(Material shown Opens)

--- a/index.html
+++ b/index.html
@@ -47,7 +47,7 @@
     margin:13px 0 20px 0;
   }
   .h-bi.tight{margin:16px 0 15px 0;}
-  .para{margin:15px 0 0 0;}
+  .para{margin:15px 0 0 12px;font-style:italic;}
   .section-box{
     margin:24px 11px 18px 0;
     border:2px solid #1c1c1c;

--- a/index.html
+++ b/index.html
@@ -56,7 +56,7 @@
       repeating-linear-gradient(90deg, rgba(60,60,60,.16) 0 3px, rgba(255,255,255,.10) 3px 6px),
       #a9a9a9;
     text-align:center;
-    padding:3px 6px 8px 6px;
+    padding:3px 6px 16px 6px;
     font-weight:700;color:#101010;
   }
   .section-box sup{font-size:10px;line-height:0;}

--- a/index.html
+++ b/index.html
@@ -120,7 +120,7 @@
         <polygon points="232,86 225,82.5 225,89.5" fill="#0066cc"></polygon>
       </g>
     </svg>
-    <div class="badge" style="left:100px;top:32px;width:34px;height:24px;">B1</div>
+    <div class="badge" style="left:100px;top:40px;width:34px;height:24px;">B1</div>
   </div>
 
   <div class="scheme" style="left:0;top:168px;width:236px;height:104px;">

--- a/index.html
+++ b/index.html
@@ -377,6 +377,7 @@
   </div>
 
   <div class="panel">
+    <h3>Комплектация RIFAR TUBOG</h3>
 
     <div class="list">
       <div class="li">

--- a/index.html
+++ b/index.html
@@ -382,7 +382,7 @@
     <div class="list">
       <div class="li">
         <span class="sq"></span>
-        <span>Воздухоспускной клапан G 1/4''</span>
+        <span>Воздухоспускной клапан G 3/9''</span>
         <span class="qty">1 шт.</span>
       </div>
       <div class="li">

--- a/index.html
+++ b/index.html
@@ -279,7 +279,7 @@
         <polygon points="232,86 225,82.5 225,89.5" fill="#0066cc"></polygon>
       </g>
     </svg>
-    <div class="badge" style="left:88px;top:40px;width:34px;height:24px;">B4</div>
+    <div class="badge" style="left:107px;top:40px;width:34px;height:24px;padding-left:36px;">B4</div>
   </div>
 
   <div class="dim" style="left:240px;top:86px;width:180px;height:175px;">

(Material shown Closes)

After reading the records above, transcribe them verbatim.

* **Answer box**:
--- a/index.html
+++ b/index.html
@@ -47,7 +47,7 @@
     margin:13px 0 20px 0;
   }
   .h-bi.tight{margin:16px 0 15px 0;}
-  .para{margin:15px 0 0 0;}
+  .para{margin:15px 0 0 12px;font-style:italic;}
   .section-box{
     margin:24px 11px 18px 0;
     border:2px solid #1c1c1c;

--- a/index.html
+++ b/index.html
@@ -56,7 +56,7 @@
       repeating-linear-gradient(90deg, rgba(60,60,60,.16) 0 3px, rgba(255,255,255,.10) 3px 6px),
       #a9a9a9;
     text-align:center;
-    padding:3px 6px 8px 6px;
+    padding:3px 6px 16px 6px;
     font-weight:700;color:#101010;
   }
   .section-box sup{font-size:10px;line-height:0;}

--- a/index.html
+++ b/index.html
@@ -120,7 +120,7 @@
         <polygon points="232,86 225,82.5 225,89.5" fill="#0066cc"></polygon>
       </g>
     </svg>
-    <div class="badge" style="left:100px;top:32px;width:34px;height:24px;">B1</div>
+    <div class="badge" style="left:100px;top:40px;width:34px;height:24px;">B1</div>
   </div>
 
   <div class="scheme" style="left:0;top:168px;width:236px;height:104px;">

--- a/index.html
+++ b/index.html
@@ -377,6 +377,7 @@
   </div>
 
   <div class="panel">
+    <h3>Комплектация RIFAR TUBOG</h3>
 
     <div class="list">
       <div class="li">

--- a/index.html
+++ b/index.html
@@ -382,7 +382,7 @@
     <div class="list">
       <div class="li">
         <span class="sq"></span>
-        <span>Воздухоспускной клапан G 1/4''</span>
+        <span>Воздухоспускной клапан G 3/9''</span>
         <span class="qty">1 шт.</span>
       </div>
       <div class="li">

--- a/index.html
+++ b/index.html
@@ -279,7 +279,7 @@
         <polygon points="232,86 225,82.5 225,89.5" fill="#0066cc"></polygon>
       </g>
     </svg>
-    <div class="badge" style="left:88px;top:40px;width:34px;height:24px;">B4</div>
+    <div class="badge" style="left:107px;top:40px;width:34px;height:24px;padding-left:36px;">B4</div>
   </div>
 
   <div class="dim" style="left:240px;top:86px;width:180px;height:175px;">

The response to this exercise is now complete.